Abstract
Purpose :
Retinal manifestations of both ocular and systemic diseases, such as Alzheimer’s, have been well documented in the literature. Diagnostic applications using light, including hyperspectral imaging (HSI), can detect structural and functional changes based on light-tissue interaction. When coupled with texture analysis, this permits valuable information in differentiating healthy vs. disease. In this study, we hypothesize that different spatial-spectral features of the retina and choroid can be identified.
Methods :
HSI images of the retina are captured between 450-905 nm in increments of 5 nm under mydriatic conditions, resulting in 92 images obtained in ~1 second. This image cube is then normalized and registered to align key anatomical landmarks, then pixel texture features (how pixels vary relative to their neighbors in specific anatomical zones) are extracted.
Results :
To date over 2000 spatial-spectral features have been identified, each providing idiosyncratic information about the cellular and physiological properties of the retina; 2 are outlined here.

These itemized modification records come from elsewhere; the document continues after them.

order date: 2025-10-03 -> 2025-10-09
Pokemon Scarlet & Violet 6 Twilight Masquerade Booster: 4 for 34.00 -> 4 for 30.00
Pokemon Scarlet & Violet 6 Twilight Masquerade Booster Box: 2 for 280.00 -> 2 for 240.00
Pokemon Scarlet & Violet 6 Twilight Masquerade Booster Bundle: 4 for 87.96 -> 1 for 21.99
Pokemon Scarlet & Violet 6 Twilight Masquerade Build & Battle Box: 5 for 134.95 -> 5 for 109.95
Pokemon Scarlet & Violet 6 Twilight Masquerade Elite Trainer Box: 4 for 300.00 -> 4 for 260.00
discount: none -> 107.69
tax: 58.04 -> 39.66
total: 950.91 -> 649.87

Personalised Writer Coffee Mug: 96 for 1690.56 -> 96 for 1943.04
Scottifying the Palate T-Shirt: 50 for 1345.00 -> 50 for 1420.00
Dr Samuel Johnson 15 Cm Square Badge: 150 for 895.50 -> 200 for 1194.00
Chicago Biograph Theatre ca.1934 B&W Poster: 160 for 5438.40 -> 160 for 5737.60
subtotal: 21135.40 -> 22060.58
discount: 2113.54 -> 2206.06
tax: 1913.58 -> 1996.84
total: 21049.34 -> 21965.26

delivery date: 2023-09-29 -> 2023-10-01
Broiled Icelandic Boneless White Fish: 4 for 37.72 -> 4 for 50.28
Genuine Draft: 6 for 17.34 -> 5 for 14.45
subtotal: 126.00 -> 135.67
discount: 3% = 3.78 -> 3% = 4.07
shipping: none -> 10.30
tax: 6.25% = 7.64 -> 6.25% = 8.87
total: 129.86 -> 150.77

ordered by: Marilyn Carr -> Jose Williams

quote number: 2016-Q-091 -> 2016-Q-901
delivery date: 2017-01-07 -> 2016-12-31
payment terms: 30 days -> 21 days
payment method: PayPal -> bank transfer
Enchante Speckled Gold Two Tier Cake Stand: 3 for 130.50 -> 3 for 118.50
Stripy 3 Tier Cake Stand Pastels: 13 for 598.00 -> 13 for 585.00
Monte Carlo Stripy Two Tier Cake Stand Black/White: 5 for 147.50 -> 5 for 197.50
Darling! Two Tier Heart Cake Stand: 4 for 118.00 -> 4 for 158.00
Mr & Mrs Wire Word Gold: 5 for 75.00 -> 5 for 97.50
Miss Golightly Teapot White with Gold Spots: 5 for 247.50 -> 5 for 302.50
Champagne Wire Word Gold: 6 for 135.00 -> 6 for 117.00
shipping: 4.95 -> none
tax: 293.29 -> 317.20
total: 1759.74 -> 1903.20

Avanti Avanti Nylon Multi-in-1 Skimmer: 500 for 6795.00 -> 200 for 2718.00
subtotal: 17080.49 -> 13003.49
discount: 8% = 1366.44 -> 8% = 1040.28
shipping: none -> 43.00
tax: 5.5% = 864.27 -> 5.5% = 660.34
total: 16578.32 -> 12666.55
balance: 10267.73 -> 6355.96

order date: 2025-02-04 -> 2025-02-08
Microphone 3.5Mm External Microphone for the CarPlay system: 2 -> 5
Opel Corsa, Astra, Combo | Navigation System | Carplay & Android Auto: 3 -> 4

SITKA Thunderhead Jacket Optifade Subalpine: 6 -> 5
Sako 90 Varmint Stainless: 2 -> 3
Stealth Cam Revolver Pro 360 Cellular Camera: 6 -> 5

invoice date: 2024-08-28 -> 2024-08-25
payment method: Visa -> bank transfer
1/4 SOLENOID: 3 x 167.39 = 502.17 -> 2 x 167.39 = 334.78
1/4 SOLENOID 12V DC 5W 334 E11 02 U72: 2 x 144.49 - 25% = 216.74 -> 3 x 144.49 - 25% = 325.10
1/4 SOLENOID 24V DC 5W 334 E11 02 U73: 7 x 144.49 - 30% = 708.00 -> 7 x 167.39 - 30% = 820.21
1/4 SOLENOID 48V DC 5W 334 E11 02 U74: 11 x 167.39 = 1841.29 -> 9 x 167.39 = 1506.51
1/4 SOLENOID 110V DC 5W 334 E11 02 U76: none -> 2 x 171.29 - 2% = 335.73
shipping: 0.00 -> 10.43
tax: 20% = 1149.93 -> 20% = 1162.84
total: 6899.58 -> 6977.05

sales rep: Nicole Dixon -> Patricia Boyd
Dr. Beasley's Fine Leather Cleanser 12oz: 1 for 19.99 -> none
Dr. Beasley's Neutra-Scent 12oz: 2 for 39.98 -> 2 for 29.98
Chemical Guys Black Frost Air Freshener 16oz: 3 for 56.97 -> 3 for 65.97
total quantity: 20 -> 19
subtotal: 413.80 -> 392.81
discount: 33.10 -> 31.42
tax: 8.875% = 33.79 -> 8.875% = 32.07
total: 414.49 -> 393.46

Feature 1 (Fig 1) assesses pixel distribution in retinal background, excluding vessels, based on texture analysis of images from 510 to 630 nm.
Feature 2 (Fig 2) assesses pixel distribution inside vessels based on texture analysis of images from 480 to 600 nm.
We note a unique pixel distribution for subject A vs. B, demonstrated in C, respectively.
Although the exact cause for pixel variations is unknown, possible contributors to these feature differences include but not limited to:
Amount, location and oxygen content of hemoglobin in vessels or tissue
Altered thickness of retinal layers (RNFL, IPL)
Protein, lipid, macular pigment, lipofuscin accumulation or pigment reorganization
These changes alter light absorption, scattering, and depth of penetration in tissue producing different pixel texture signatures that are wavelength dependent, and correlate with the phenotypic status of the retina.
Conclusions :
In this study HSI of the retina was combined with image processing using texture analysis to resolve spatial-spectral patterns of pixel intensity variability that result from structural and molecular organization of the retina. These patterns provide a retinal phenotype that could be employed as a multi-factorial assessment of tissue status, and in diagnosis of both retinal and systemic pathologies with manifestation in the eye.
This abstract was presented at the 2024 ARVO Annual Meeting, held in Seattle, WA, May 5-9, 2024.